# I need 128GB RAM, my existing 64GB Garbage?



## BasariStudios (Mar 19, 2021)

My first question is, i need 128GB, does anyone have any experience
or preference on Brands and Models? What Specs?
I9 10900K with ASUS PR ART Z4900 MoBo and 2060 GPU.
You already know for what i need.

Second question is, my existing 4x16GB, is there a market for it?
I paid like 250$ for it 2 months ago.

Thanks


----------



## mscp (Mar 19, 2021)

BasariStudios said:


> My first question is, i need 128GB, does anyone have any experience
> or preference on Brands and Models? What Specs?


Brands don't really matter when it comes to loading VI sample data to it. Whatever you get, it will still be non-ECC and prone to error/failure. Mine is Corsair Vengeance and I have yet to see any issues with it.


BasariStudios said:


> Second question is, my existing 4x16GB, is there a market for it?


Craigslist.


----------



## BasariStudios (Mar 19, 2021)

Phil81 said:


> Brands don't really matter when it comes to loading VI sample data to it. Whatever you get, it will still be non-ECC and prone to error/failure. Mine is Corsair Vengeance and I have yet to see any issues with it.
> 
> Craigslist.


Thanks Phil. You have same CPU?


----------



## mscp (Mar 19, 2021)

BasariStudios said:


> Thanks Phil. You have same CPU?


i9 9900k


----------



## Robert Kooijman (Mar 20, 2021)

A safe bet would be to go for what's recommended for your motherboard. In my case (Asrock mobo, i9900k), the only 4x32GB modules mentioned by Asrock that could be overclocked were Corsair Vengeance RGB Pro 128GB (4x32GB) DDR4 3600 C18.

Before I had 64GB, but that was only enough to load my 'universal' template in Vepro with everything purged. Now with 128GB, there's enough memory headroom for almost anything, purged or not


----------



## Al.rushing (Mar 27, 2021)

I gather 32GB is not enough to do anything, right?


----------



## rnb_2 (Mar 27, 2021)

Al.rushing said:


> I gather 32GB is not enough to do anything, right?


Plenty of people are fine with 16GB, so it really depends on what you want to do. A big orchestral template with everything loaded will take a lot of RAM, but there are ways around that if you aren't a professional working on deadline.


----------



## BasariStudios (Mar 27, 2021)

Al.rushing said:


> I gather 32GB is not enough to do anything, right?
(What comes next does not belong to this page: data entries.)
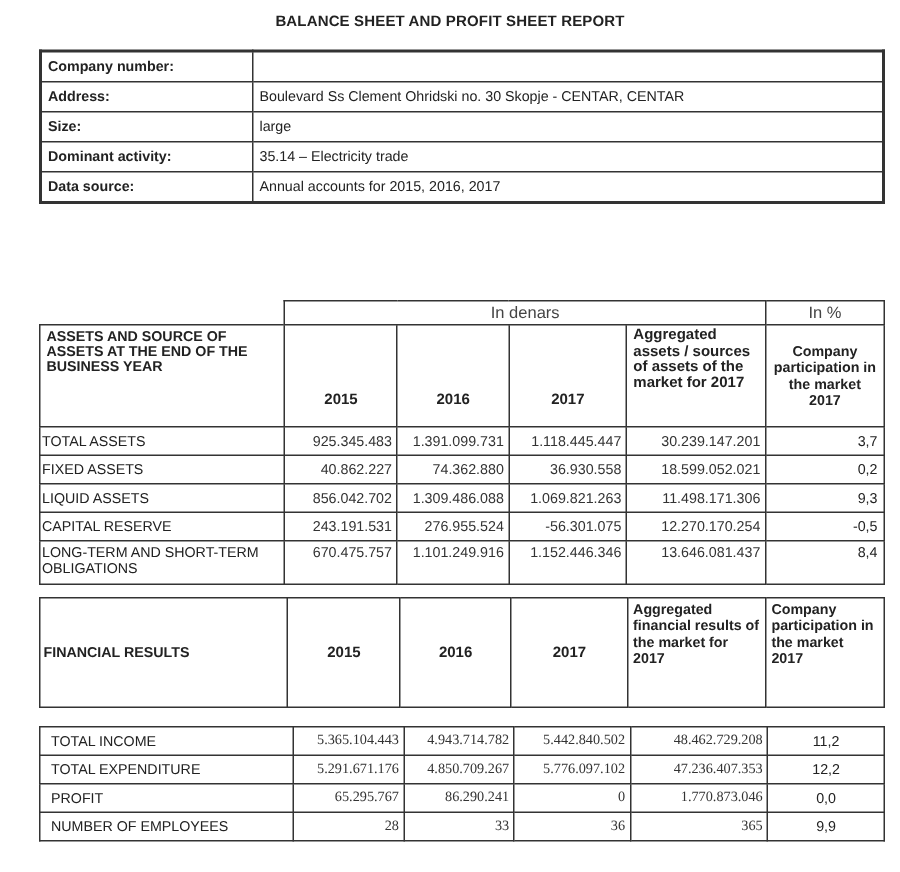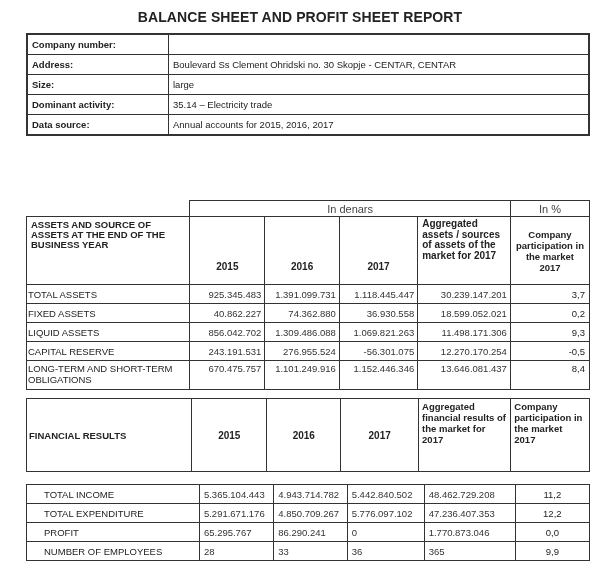--- a/index.html
+++ b/index.html
@@ -6,7 +6,7 @@
   body { width: 600px; height: 581px; position: relative; overflow: hidden;
          font-family: "Liberation Sans", sans-serif; color: #222; }
   .title { position: absolute; top: 9px; left: 0; width: 600px; text-align: center;
-           font-size: 14px; font-weight: bold; letter-spacing: 0.1px; }
+           font-size: 10px; font-weight: bold; letter-spacing: 0.1px; }
   table { border-collapse: collapse; position: absolute; }
   td { font-size: 9.5px; padding: 0 4px; vertical-align: middle; }
 

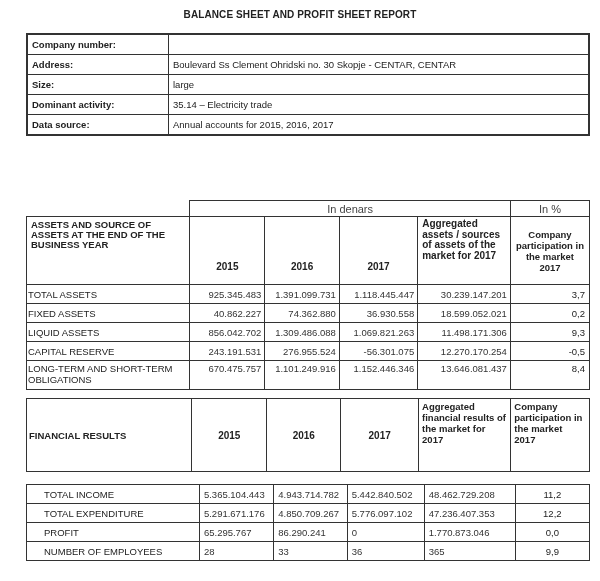--- a/index.html
+++ b/index.html
@@ -47,7 +47,7 @@
   #findata td { border: 1px solid #333; height: 18px; }
   #findata td.num { padding-right: 3px; color: #333; }
   #findata td.pc { text-align: center; }
-  #findata td.name { padding-left: 17px; }
+  #findata td.name { padding-left: 7px; }
 
   .c0 { width: 161px; } .c1 { width: 67px; } .c2 { width: 66px; } .c3 { width: 70px; }
   .c4 { width: 85px; } .c5 { width: 71px; }

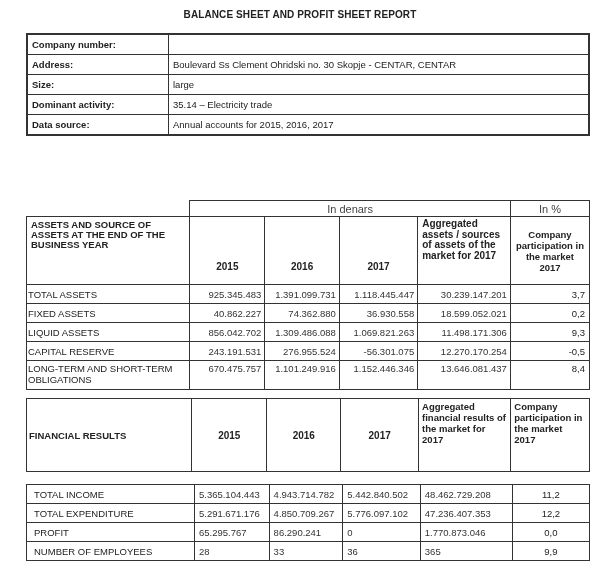--- a/index.html
+++ b/index.html
@@ -45,7 +45,7 @@
   
   #findata { left: 26px; top: 484px; width: 564px; }
   #findata td { border: 1px solid #333; height: 18px; }
-  #findata td.num { padding-right: 3px; color: #333; }
+  #findata td.num { text-align: right; padding-right: 3px; color: #333; font-family: Liberation Serif, serif; }
   #findata td.pc { text-align: center; }
   #findata td.name { padding-left: 7px; }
Well my Slave has 32 but i will up that to 64GB.
Its just easier to work with 192Gb Total when
Using VE PRO and just load everything.


----------



## JohnG (Mar 27, 2021)

eBay for old RAM.


----------



## Jeremy Spencer (Mar 28, 2021)

BasariStudios said:


> Well my Slave has 32 but i will up that to 64GB.
> Its just easier to work with 192Gb Total when
> Using VE PRO and just load everything.


Maybe you’re overthinking this? I remember in another thread you mentioned that you haven’t really composed much music lately (if any), as you got caught up in the tech side (and GAS). The question is, do you actually need all that Ram? I mean, when was the last time you wrote a score that truly required a massive orchestral template? Even if you’re loading up a whole library just for the sake of it, I’m pretty sure you will never actually use most of it (trust me, I’ve been down that road). I can get by fine with just 16GB if needed, and my new slave templates are not even hitting 64GB (and they are loaded). The key is knowing your libraries, and choosing patches that you know you will be literally using on a regular basis. I’m not trying to be a jerk, but just looking at this from a practical standpoint. And if you shell out all that $$ for new Ram, do you have a paid gig coming up that will justify the cost?


----------



## BasariStudios (Mar 30, 2021)

Jeremy Spencer said:


> Maybe you’re overthinking this? I remember in another thread you mentioned that you haven’t really composed much music lately (if any), as you got caught up in the tech side (and GAS). The question is, do you actually need all that Ram? I mean, when was the last time you wrote a score that truly required a massive orchestral template? Even if you’re loading up a whole library just for the sake of it, I’m pretty sure you will never actually use most of it (trust me, I’ve been down that road). I can get by fine with just 16GB if needed, and my new slave templates are not even hitting 64GB (and they are loaded). The key is knowing your libraries, and choosing patches that you know you will be literally using on a regular basis. I’m not trying to be a jerk, but just looking at this from a practical standpoint. And if you shell out all that $$ for new Ram, do you have a paid gig coming up that will justify the cost?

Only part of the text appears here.